> **Action item**
Write out the full set of records below exactly.

> **Listed records**

□ □ □ □

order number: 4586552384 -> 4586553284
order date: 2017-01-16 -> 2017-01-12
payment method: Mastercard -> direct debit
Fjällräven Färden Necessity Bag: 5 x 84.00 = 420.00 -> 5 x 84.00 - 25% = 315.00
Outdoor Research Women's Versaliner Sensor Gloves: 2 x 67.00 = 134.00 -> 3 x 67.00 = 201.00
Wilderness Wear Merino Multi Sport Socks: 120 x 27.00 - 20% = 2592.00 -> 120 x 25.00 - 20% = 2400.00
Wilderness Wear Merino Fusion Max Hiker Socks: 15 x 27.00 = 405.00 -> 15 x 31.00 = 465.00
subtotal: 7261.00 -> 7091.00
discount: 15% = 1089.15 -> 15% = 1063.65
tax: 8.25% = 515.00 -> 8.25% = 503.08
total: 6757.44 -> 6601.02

□ □ □ □

> **The completed task**
order number: 4586552384 -> 4586553284
order date: 2017-01-16 -> 2017-01-12
payment method: Mastercard -> direct debit
Fjällräven Färden Necessity Bag: 5 x 84.00 = 420.00 -> 5 x 84.00 - 25% = 315.00
Outdoor Research Women's Versaliner Sensor Gloves: 2 x 67.00 = 134.00 -> 3 x 67.00 = 201.00
Wilderness Wear Merino Multi Sport Socks: 120 x 27.00 - 20% = 2592.00 -> 120 x 25.00 - 20% = 2400.00
Wilderness Wear Merino Fusion Max Hiker Socks: 15 x 27.00 = 405.00 -> 15 x 31.00 = 465.00
subtotal: 7261.00 -> 7091.00
discount: 15% = 1089.15 -> 15% = 1063.65
tax: 8.25% = 515.00 -> 8.25% = 503.08
total: 6757.44 -> 6601.02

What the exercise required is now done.